Your objective = Which of the lines below include "OPTIONAL"? Each one should be copied out.

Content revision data
◆ ◆ ◆ ◆ ◆
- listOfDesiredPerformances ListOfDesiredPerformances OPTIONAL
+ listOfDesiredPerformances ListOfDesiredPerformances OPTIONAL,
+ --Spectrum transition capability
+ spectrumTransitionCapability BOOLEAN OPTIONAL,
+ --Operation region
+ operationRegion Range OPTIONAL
◆ ◆ ◆ ◆ ◆
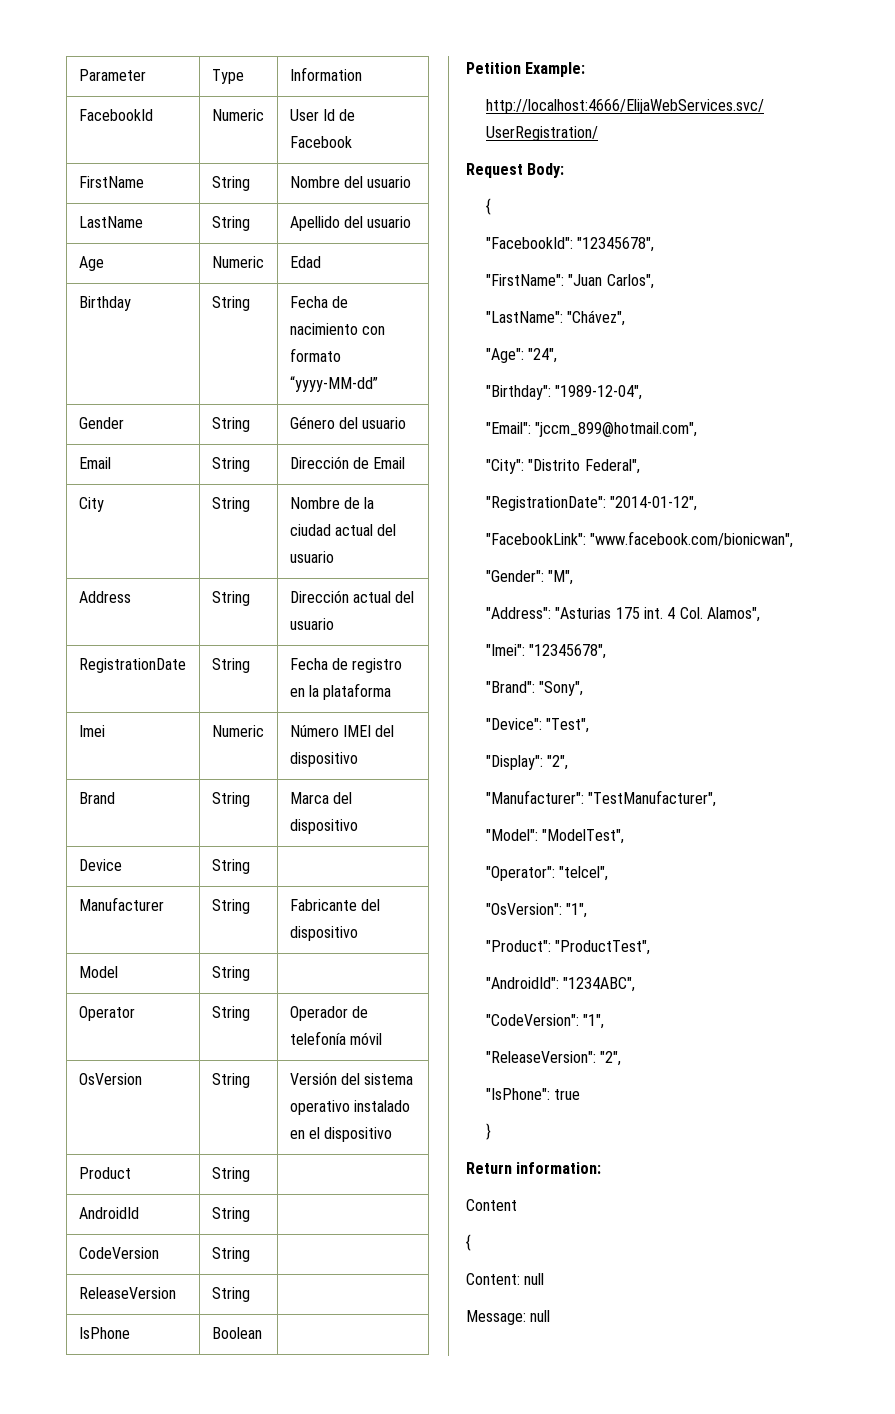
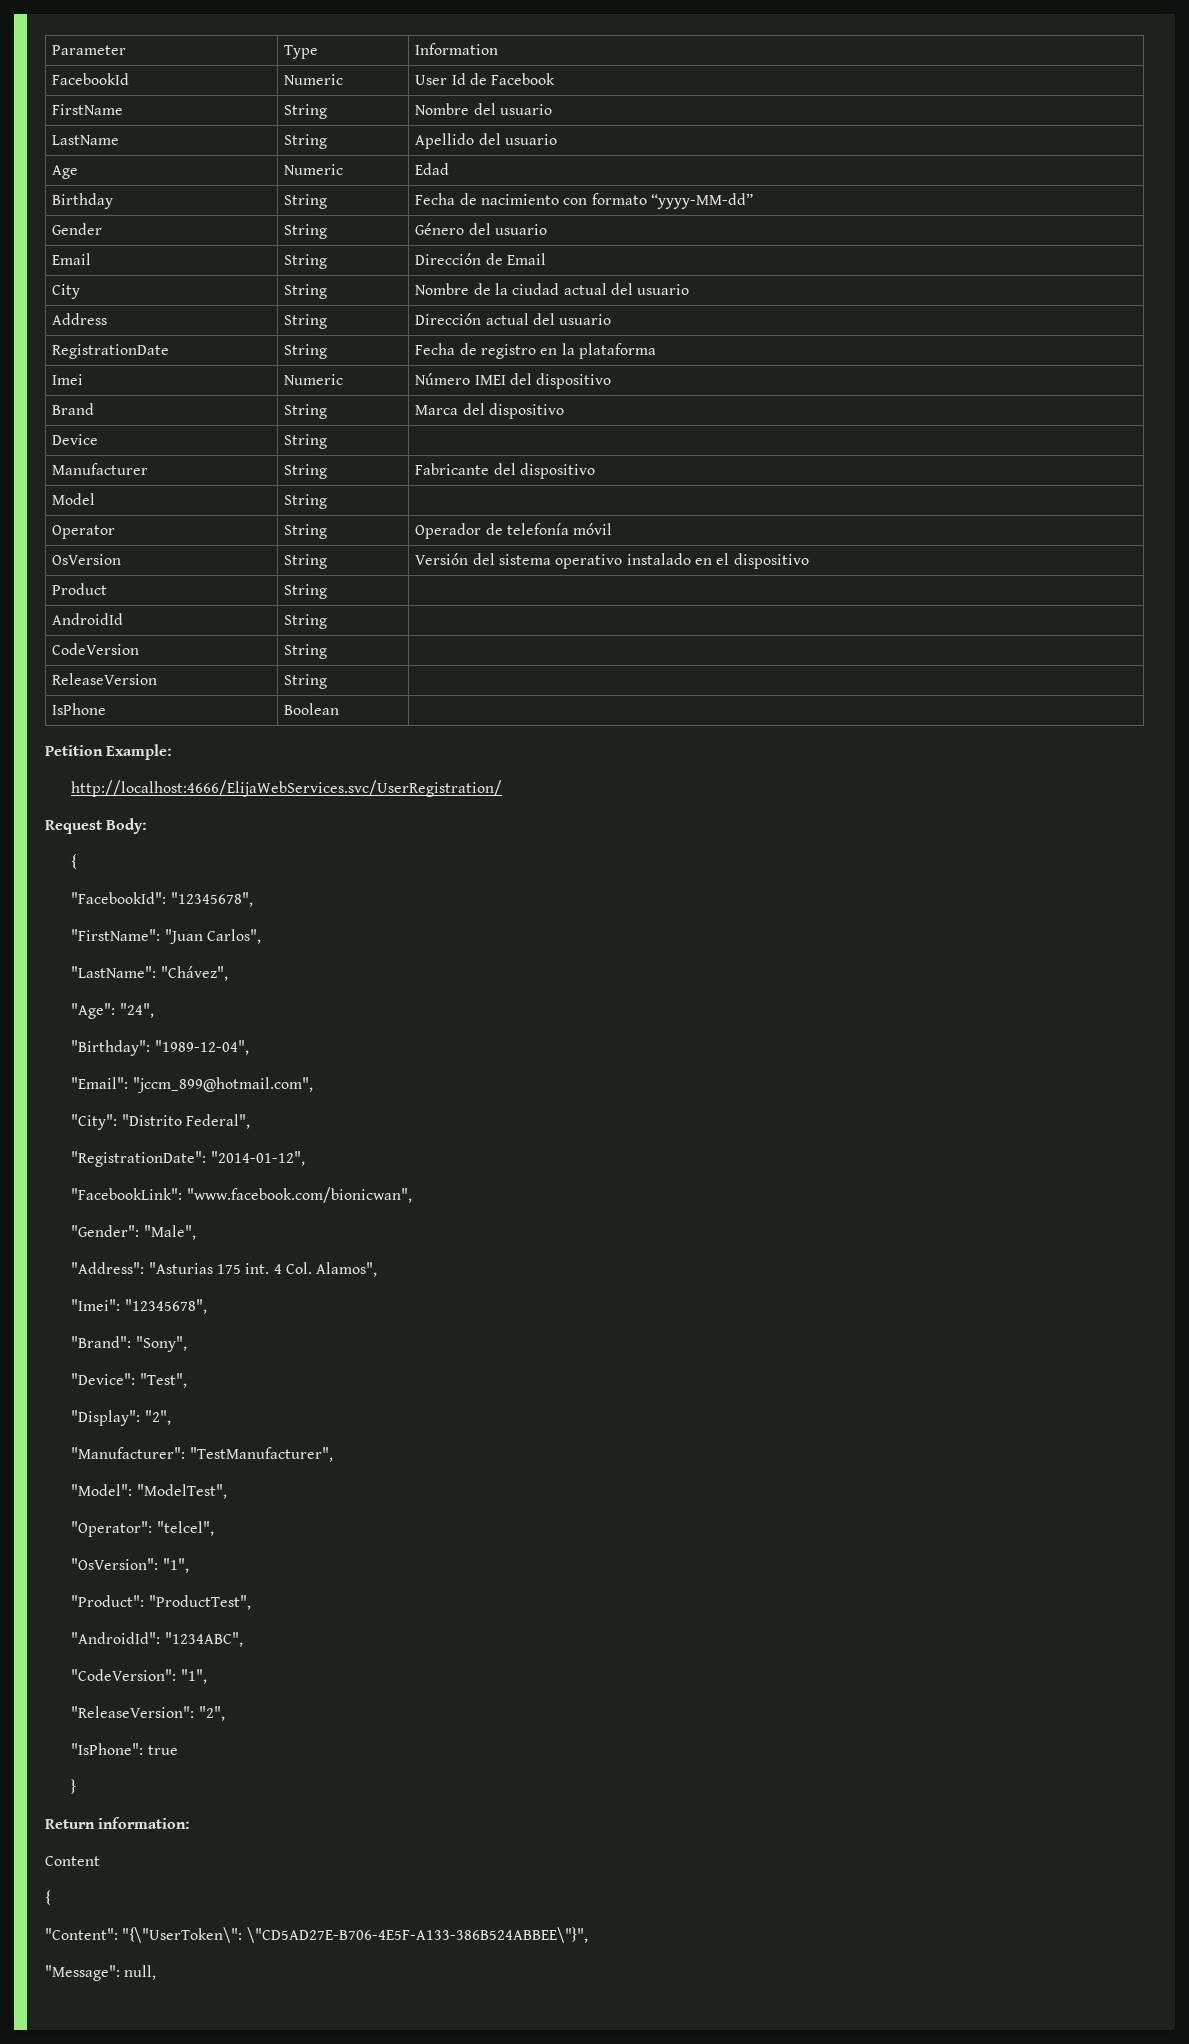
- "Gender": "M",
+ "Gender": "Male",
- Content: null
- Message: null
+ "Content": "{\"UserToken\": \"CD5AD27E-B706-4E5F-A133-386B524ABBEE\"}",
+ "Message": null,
◆ ◆ ◆ ◆ ◆
Solution to this problem =
- listOfDesiredPerformances ListOfDesiredPerformances OPTIONAL
+ listOfDesiredPerformances ListOfDesiredPerformances OPTIONAL,
+ spectrumTransitionCapability BOOLEAN OPTIONAL,
+ operationRegion Range OPTIONAL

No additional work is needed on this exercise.